Sur le plateau du basket de l’Université Joseph Ki Zerbo de Ouagadougou, des jeunes exécutent des pas de danses peu ordinaires devant des spectateurs un peu étonnés. Nous sommes aux séances de répétitions de Golden Team. Aujourd’hui, c’est la danse russe qui est à l’honneur. Pour la circonstance, les danseurs se sont habillés en tenue de danse traditionnelle russe. « La danse russe m’a marqué dès le départ. Lorsqu’ils [NDLR ; l’Association Russo-burkinabè African Initiative] sont venus demander qu’on prépare une chorégraphie, ça m’a poussé à faire beaucoup de recherches », explique Aziz Sawadogo, maître chorégraphe de Golden Team.

Pour Aziz, qui se décrit comme un passionné de danses et d’esthétique du Monde, la danse russe est très particulière. «Je suis quelqu’un de très curieux. J’ai étudié plusieurs danses, mais celle-là [NDLR la danse russe] a quelque chose de particulier », a-t-il affirmé.
L’appropriation du style s’accompagne d’un travail sur les sons et les mélodies russes. Pour lui, chaque morceau transporte un univers. «Quand tu écoutes certains sons russes, tu sens une culture entière derrière. Cela nous donne la force d’imaginer et de créer nos tenues», a-t-il insisté.
La danse russe ; une expérience enrichissante
L’interprétation de la danse russe n’a pas été simple pour les membres du groupe à les entendre parler. «Au début, c’était difficile parce que ce n’est pas une gestuelle habituelle pour nous. Mais une fois qu’on s’adapte, on finit par trouver notre place», reconnaît Abdoul Aziz Sawadogo. Certains membres danseurs du groupe, se sont adaptés difficilement à cette nouvelle. Chacun l’a fait à sa manière. «Au départ, on ne se sentait pas du tout à notre place. Mais avec les exercices et la formation, on a fini par incarner la danse. Quand on danse maintenant, on est joyeux, on donne le meilleur de nous», raconte Latifatou Yasmine Napon, étudiante en troisième année de SVT et membre du groupe.
Pour les membres de Golden Team, ils ajoutent de la diversité en interprétant les pas de danses russes même si le début n’était pas évident. «Ici, on apprend plusieurs danses Gurunsi, Mossi, Gourmatché… La danse russe est venue s’ajouter. C’était étonnant de voir des Burkinabè l’apprendre, mais on a relevé le défi», indique Kiswendsida Laure Ouédraogo.

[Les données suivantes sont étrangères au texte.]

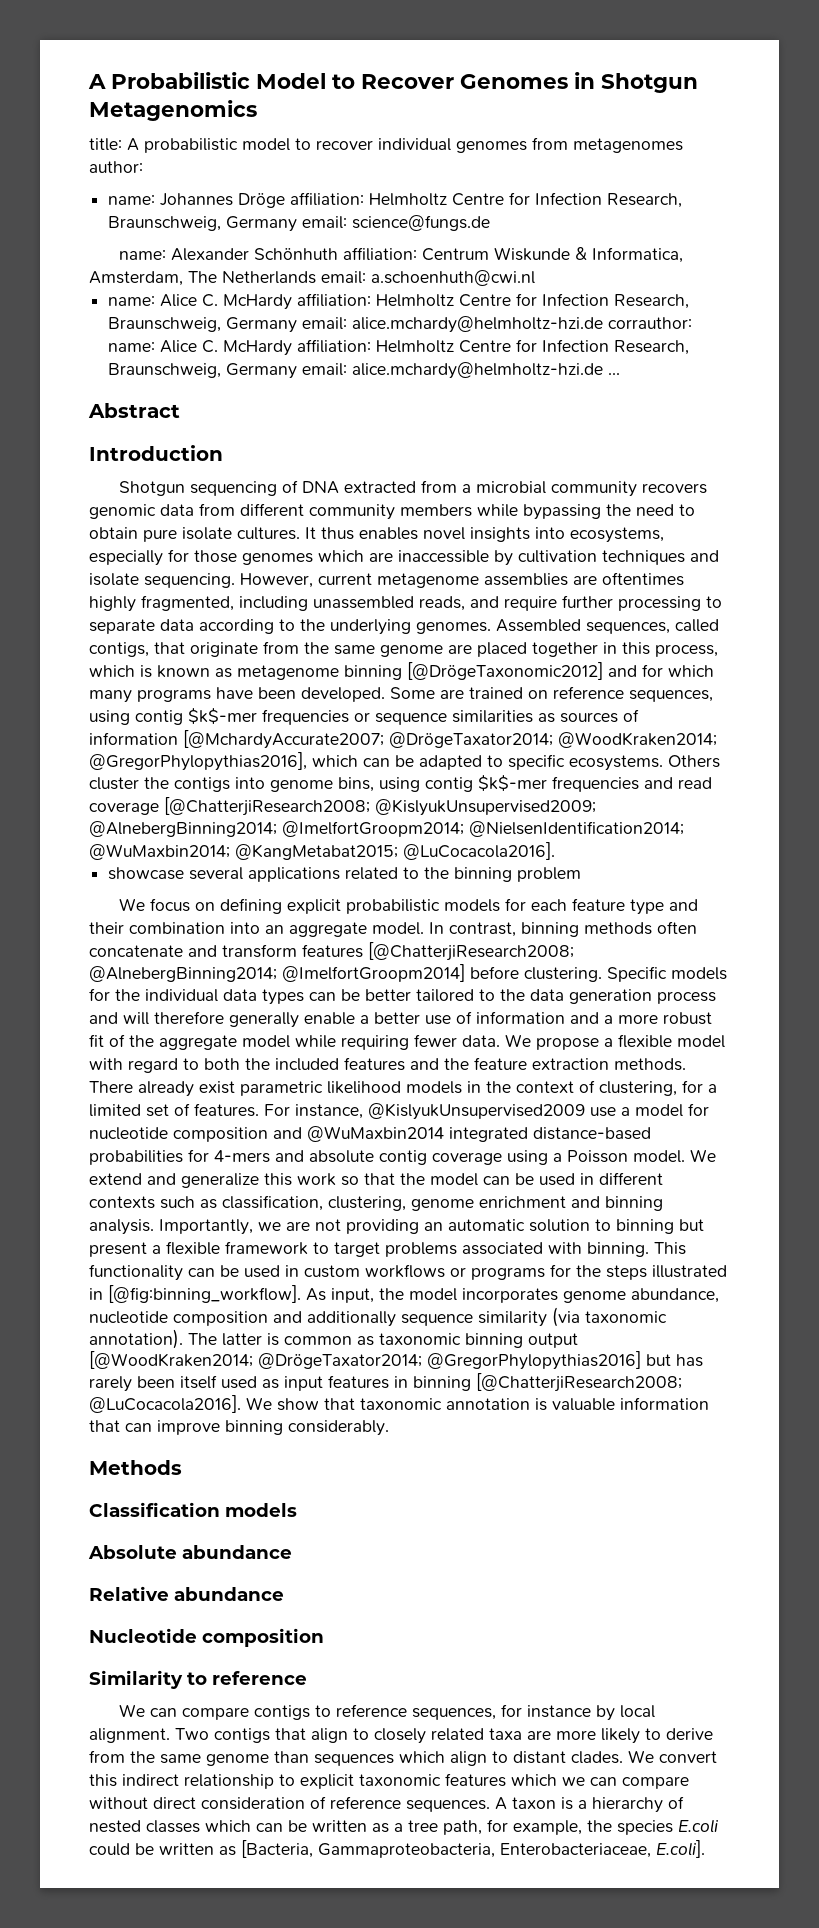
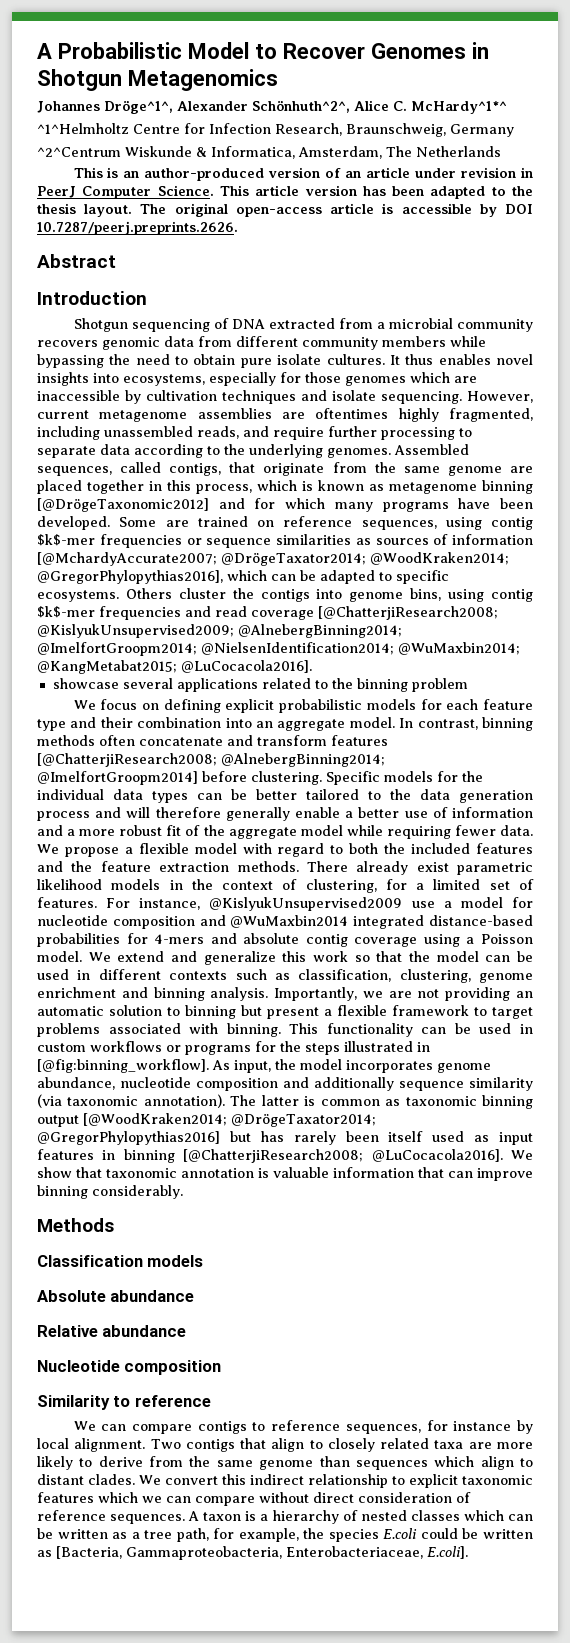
[89,137,683,153] [89,161,143,173] [108,192,683,208] [108,215,491,232] [119,247,490,261] title: A probabilistic model to recover individual genomes from metagenomes author: // name: Johannes Dröge affiliation: Helmholtz Centre for Infection Research, Braunschweig, Germany email: science@fungs.de // name: Alexander Schönhuth affiliation: Centrum -> [37,100,507,114] [37,123,514,137] [37,147,121,157] Johannes Dröge^1^, Alexander Schönhuth^2^, Alice C. McHardy^1*^ // ^1^Helmholtz Centre for Infection Research, Braunschweig, Germany // ^2^Centrum
[321,270,535,286] [108,293,690,310] [108,316,693,333] [108,339,690,356] [108,362,621,379] email: a.schoenhuth@cwi.nl // name: Alice C. McHardy affiliation: Helmholtz Centre for Infection Research, Braunschweig, Germany email: alice.mchardy@helmholtz-hzi.de corrauthor: name: Alice C. McHardy affiliation: Helmholtz Centre for Infection Research, Braunschweig, Germany email: alice.mchardy@helmholtz-hzi.de ... -> [73,167,533,181] [37,185,534,199] [37,203,533,217] [37,221,238,235] // This is an author-produced version of an article under revision in PeerJ Computer Science. This article version has been adapted to the thesis layout. The original open-access article is accessible by DOI 10.7287/peerj.preprints.2626.

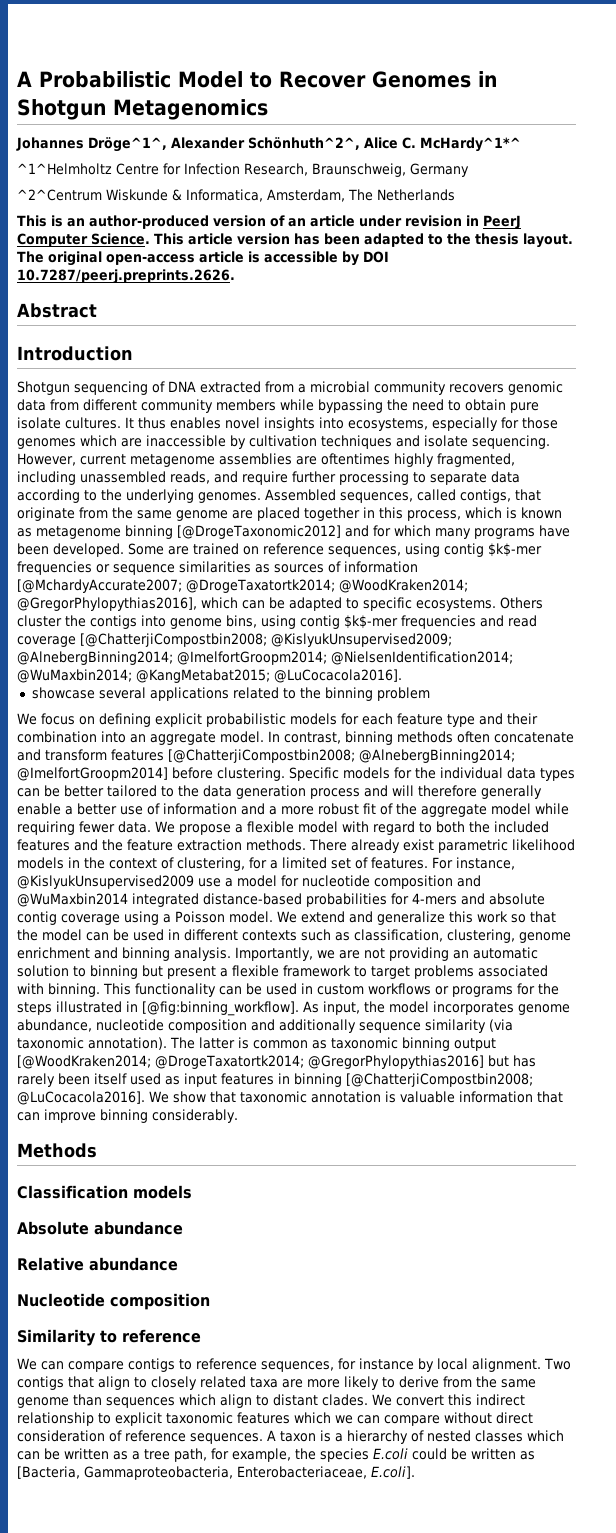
[37,498,209,512] [@DrögeTaxonomic2012] -> [177,525,341,539] [@DrogeTaxonomic2012]
[221,553,366,566] @DrögeTaxator2014; -> [186,579,335,593] @DrogeTaxatortk2014;
[318,606,498,620] [@ChatterjiResearch2008; -> [80,633,267,647] [@ChatterjiCompostbin2008;
[37,753,217,767] [@ChatterjiResearch2008; -> [168,749,355,763] [@ChatterjiCompostbin2008;
[231,1114,376,1127] @DrögeTaxator2014; -> [155,1055,304,1069] @DrogeTaxatortk2014;
[183,1149,364,1163] [@ChatterjiResearch2008; -> [346,1073,533,1087] [@ChatterjiCompostbin2008;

La danse traditionnelle russe désormais une passion pour Golden Team
Pour les danseurs, la danse russe reste encore peu connue pour le grand public burkinabè. Pour Amidou Sawadogo, secrétaire général de Golden Team, interprète là dans russe n’est pas une simple performance artistique, c’est plutôt une expression culturelle que le groupe a pu effectuer avec succès. «Pour nous, c’est une belle aventure. La danse russe a été une découverte. Nous sommes passionnés de cultures et de danses, donc on n’a pas eu de mal à nous intégrer à cet univers», affirme-t-il. Le jeune homme souhaite plus de collaborations avec les Russes pour découvrir davantage la culture russe. «On espère vraiment que ça va continuer. Pourquoi pas des projets culturels, des projets de développement, et même un jour, aller en Russie pour partager nos connaissances» , s’interroge-t-il.